#### DATA SHOWN

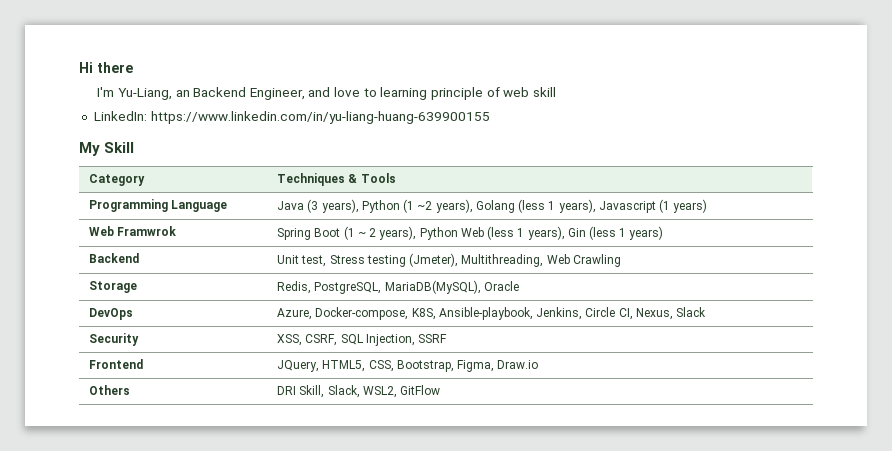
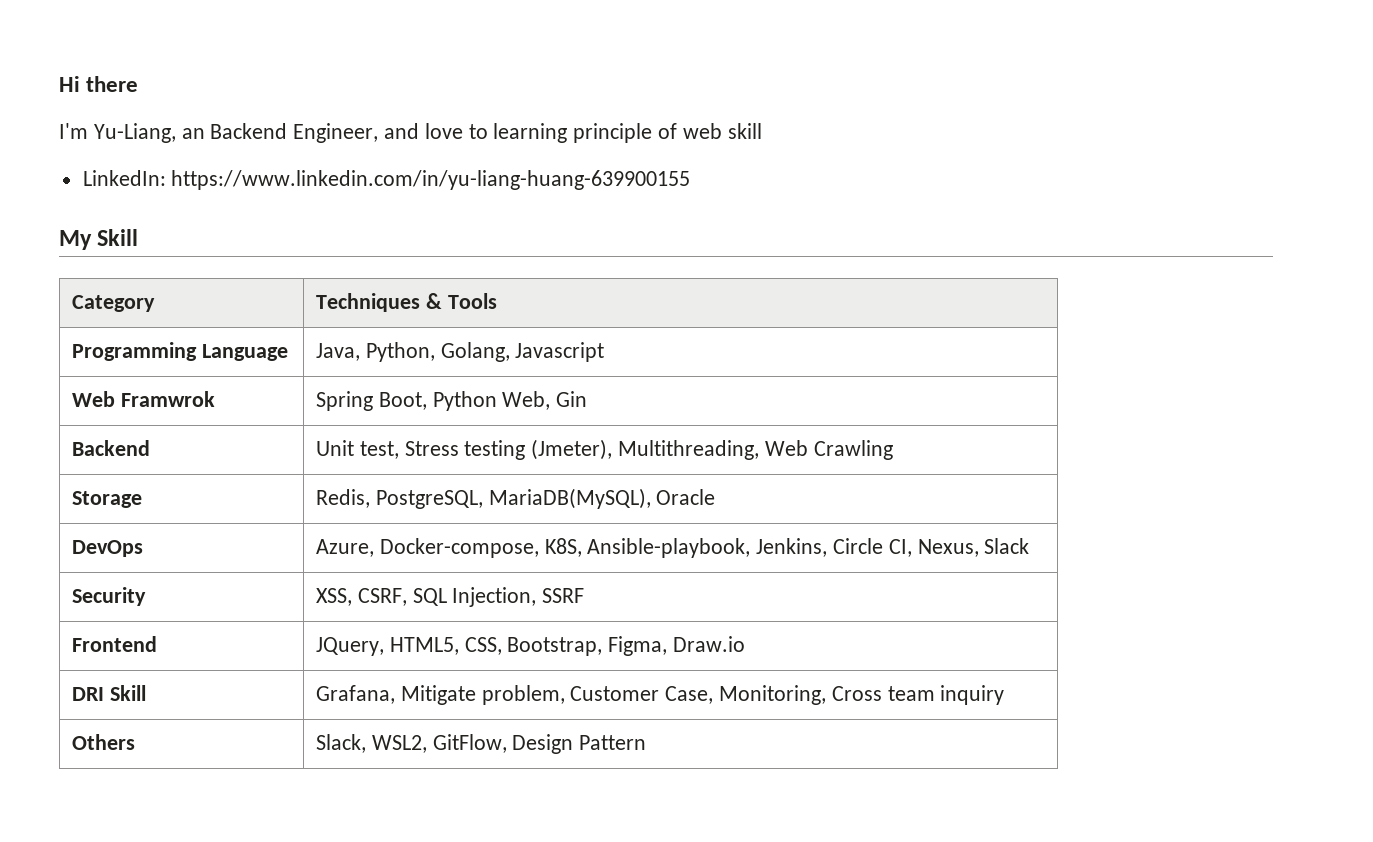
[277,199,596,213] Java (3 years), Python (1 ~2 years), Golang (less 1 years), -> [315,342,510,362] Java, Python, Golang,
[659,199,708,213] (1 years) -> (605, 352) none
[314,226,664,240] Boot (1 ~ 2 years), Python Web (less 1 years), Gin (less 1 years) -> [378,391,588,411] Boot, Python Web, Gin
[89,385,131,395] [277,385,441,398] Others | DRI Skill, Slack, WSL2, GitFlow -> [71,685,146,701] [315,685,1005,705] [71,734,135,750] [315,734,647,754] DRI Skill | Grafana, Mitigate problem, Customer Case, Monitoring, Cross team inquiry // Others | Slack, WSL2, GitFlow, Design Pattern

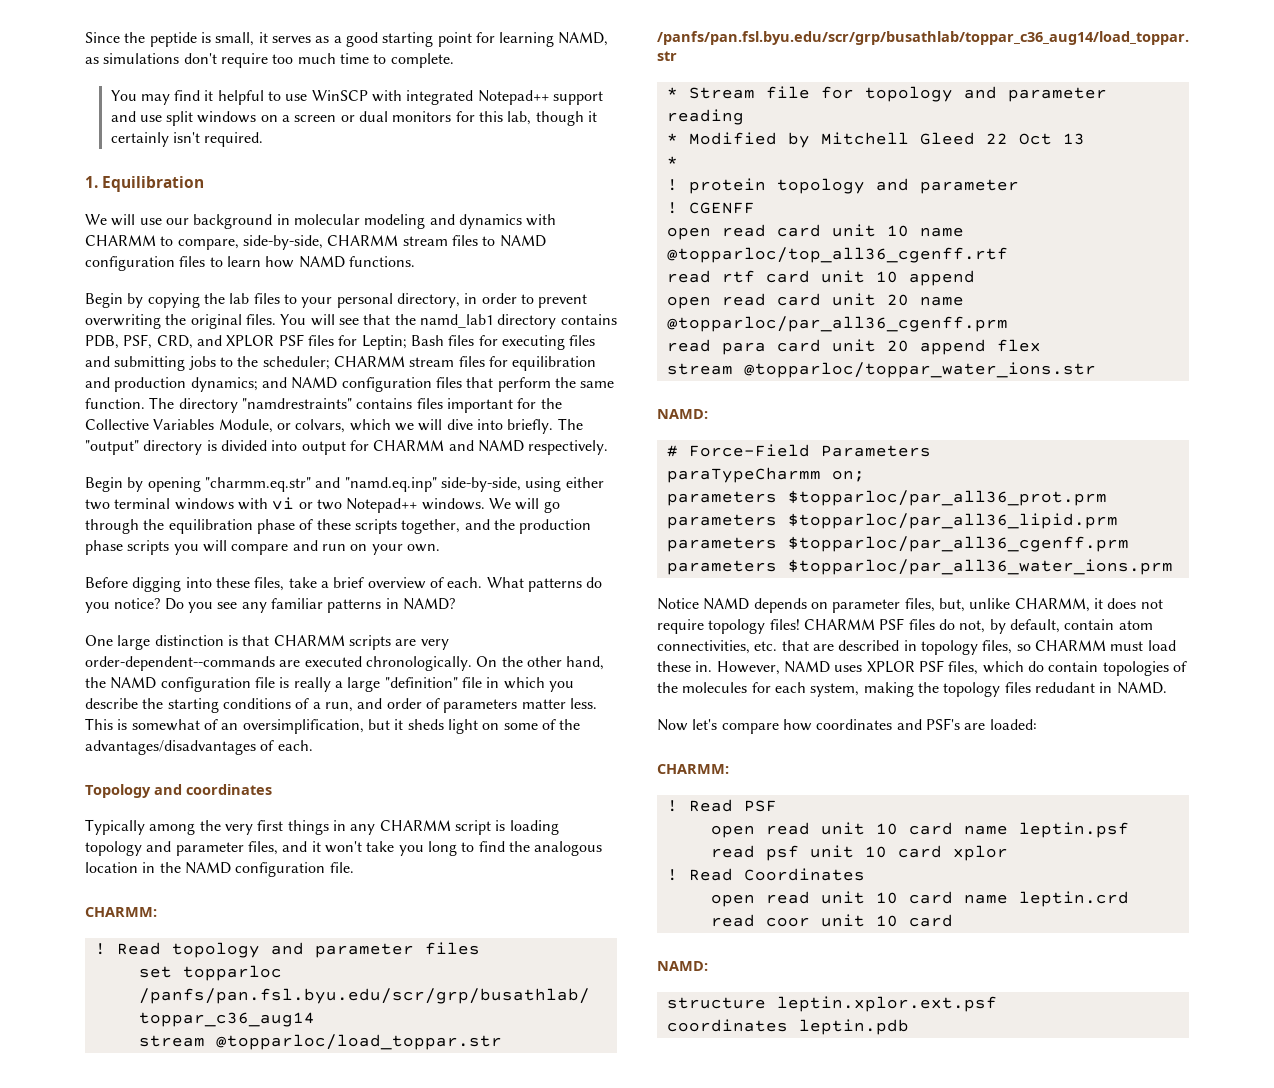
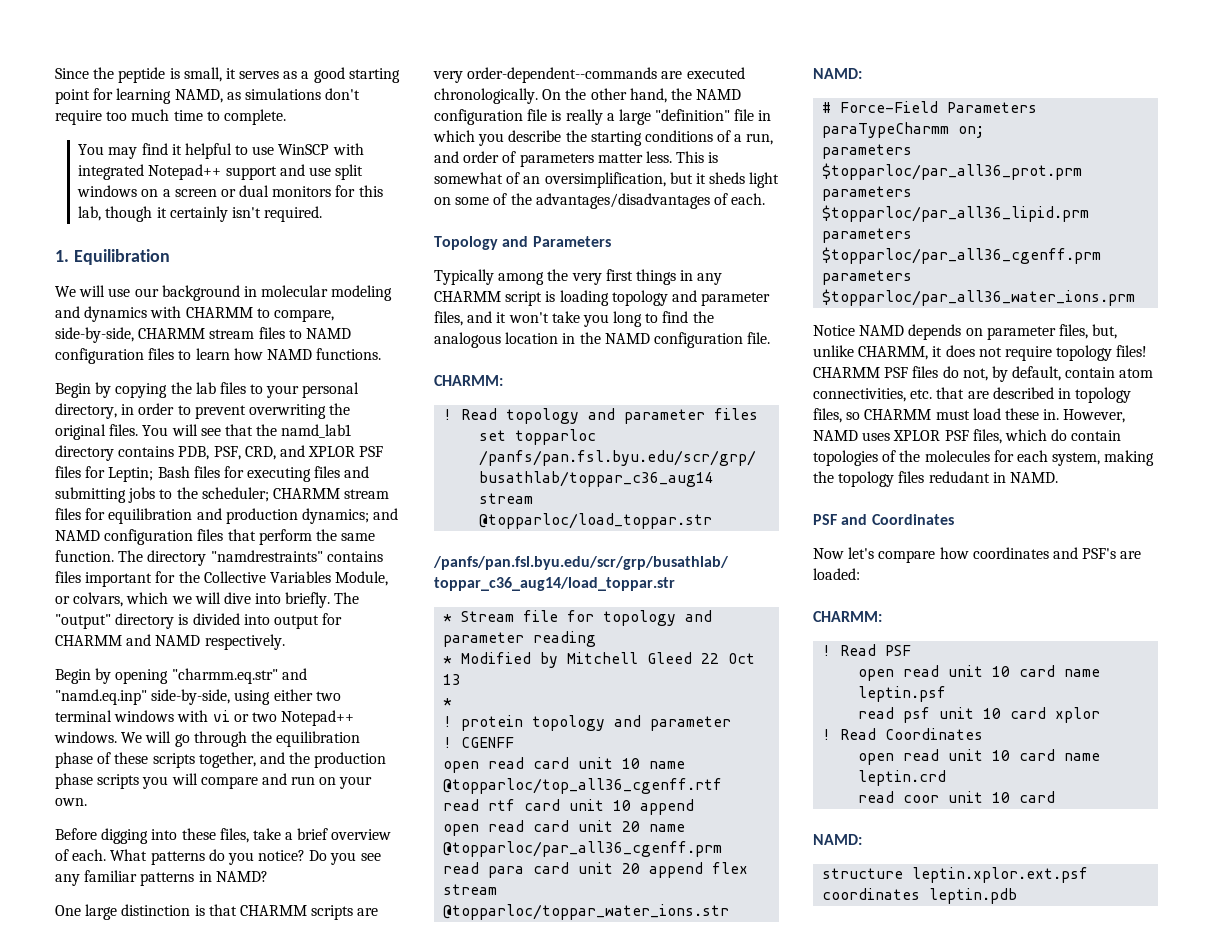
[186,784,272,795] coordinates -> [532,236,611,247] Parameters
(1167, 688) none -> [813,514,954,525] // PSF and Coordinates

########

_TASK OBJECTIVE_
Pictures aside, please output the whole listing exactly as it appears above.

_ANSWER AREA_
[277,199,596,213] Java (3 years), Python (1 ~2 years), Golang (less 1 years), -> [315,342,510,362] Java, Python, Golang,
[659,199,708,213] (1 years) -> (605, 352) none
[314,226,664,240] Boot (1 ~ 2 years), Python Web (less 1 years), Gin (less 1 years) -> [378,391,588,411] Boot, Python Web, Gin
[89,385,131,395] [277,385,441,398] Others | DRI Skill, Slack, WSL2, GitFlow -> [71,685,146,701] [315,685,1005,705] [71,734,135,750] [315,734,647,754] DRI Skill | Grafana, Mitigate problem, Customer Case, Monitoring, Cross team inquiry // Others | Slack, WSL2, GitFlow, Design Pattern

[186,784,272,795] coordinates -> [532,236,611,247] Parameters
(1167, 688) none -> [813,514,954,525] // PSF and Coordinates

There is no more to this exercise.